=== EXERCISE DETAILS ===
Retype all of the data word for word, without pictures.
[[ PROVIDED ENTRIES, beginning ]]
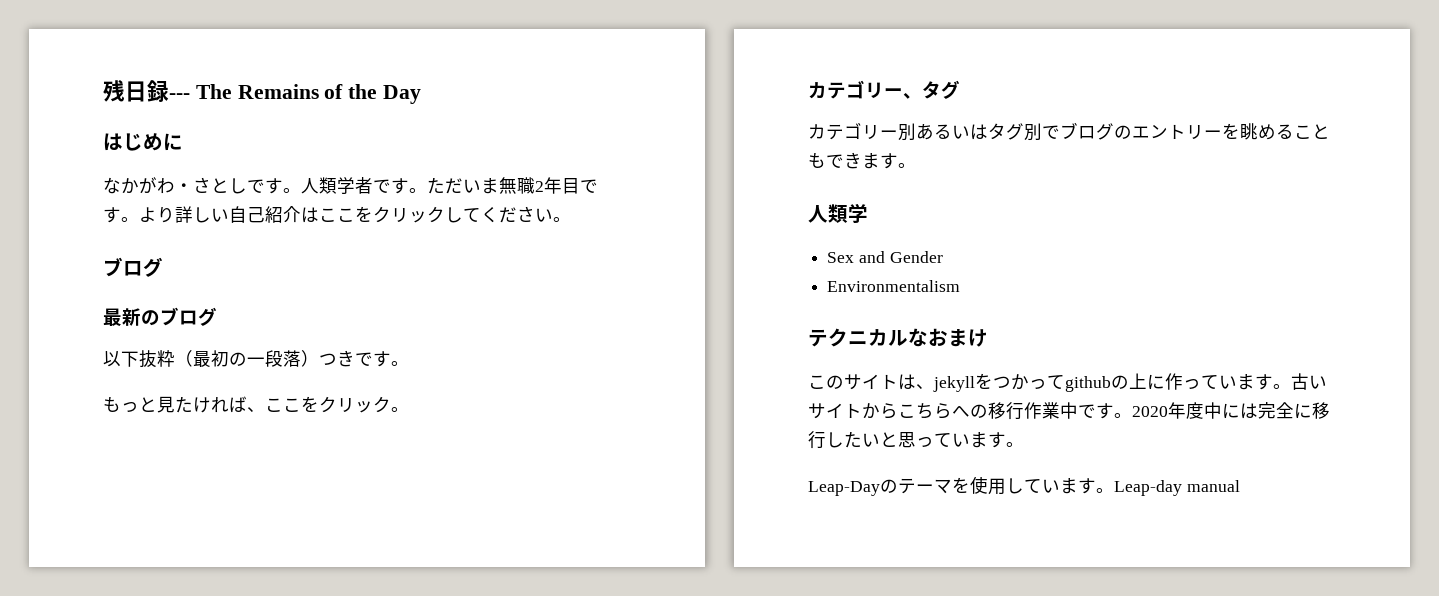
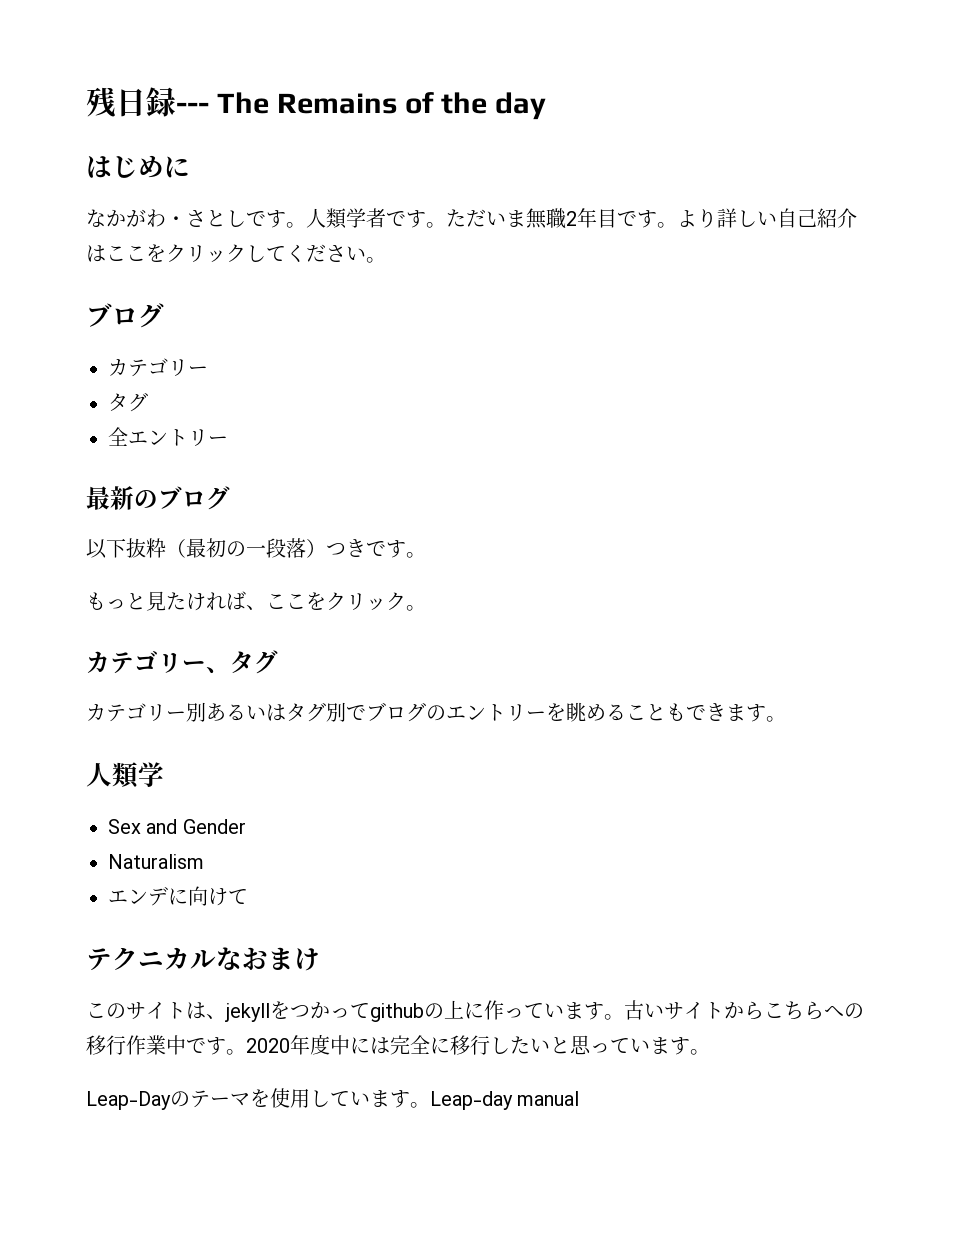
[383,85,422,104] Day -> [494,92,546,120] day
(163, 267) none -> [108,358,208,377] [108,392,148,412] [108,427,228,446] // カテゴリー // タグ // 全エントリー
[827,280,961,292] Environmentalism -> [108,854,204,869] [108,886,248,906] Naturalism // エンデに向けて

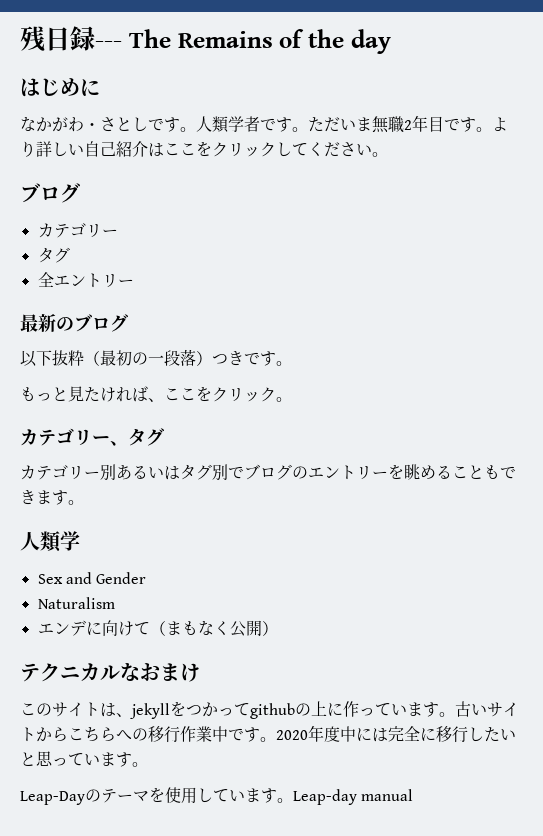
(248, 896) none -> [149,620,278,637] （まもなく公開）

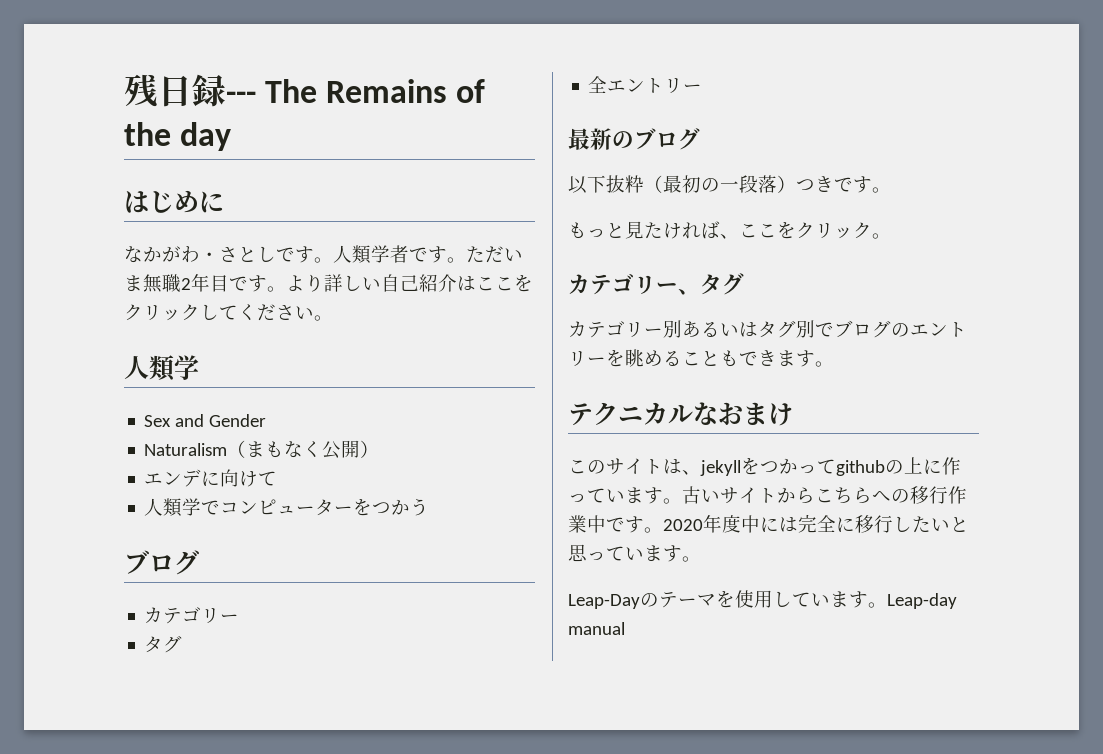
(388, 154) none -> [124,355,199,381] [144,414,267,427] [144,440,380,459] [144,469,278,487] [144,498,430,517] // 人類学 // Sex and Gender // Naturalism（まもなく公開） // エンデに向けて // 人類学でコンピューターをつかう
[20,531,80,552] [37,572,147,584] [37,597,115,609] [37,620,278,637] // 人類学 // Sex and Gender // Naturalism // エンデに向けて（まもなく公開） -> (834, 364) none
[[ PROVIDED ENTRIES, end ]]
=== RESPONSE TO THIS EXERCISE ===
[383,85,422,104] Day -> [494,92,546,120] day
(163, 267) none -> [108,358,208,377] [108,392,148,412] [108,427,228,446] // カテゴリー // タグ // 全エントリー
[827,280,961,292] Environmentalism -> [108,854,204,869] [108,886,248,906] Naturalism // エンデに向けて

(248, 896) none -> [149,620,278,637] （まもなく公開）

(388, 154) none -> [124,355,199,381] [144,414,267,427] [144,440,380,459] [144,469,278,487] [144,498,430,517] // 人類学 // Sex and Gender // Naturalism（まもなく公開） // エンデに向けて // 人類学でコンピューターをつかう
[20,531,80,552] [37,572,147,584] [37,597,115,609] [37,620,278,637] // 人類学 // Sex and Gender // Naturalism // エンデに向けて（まもなく公開） -> (834, 364) none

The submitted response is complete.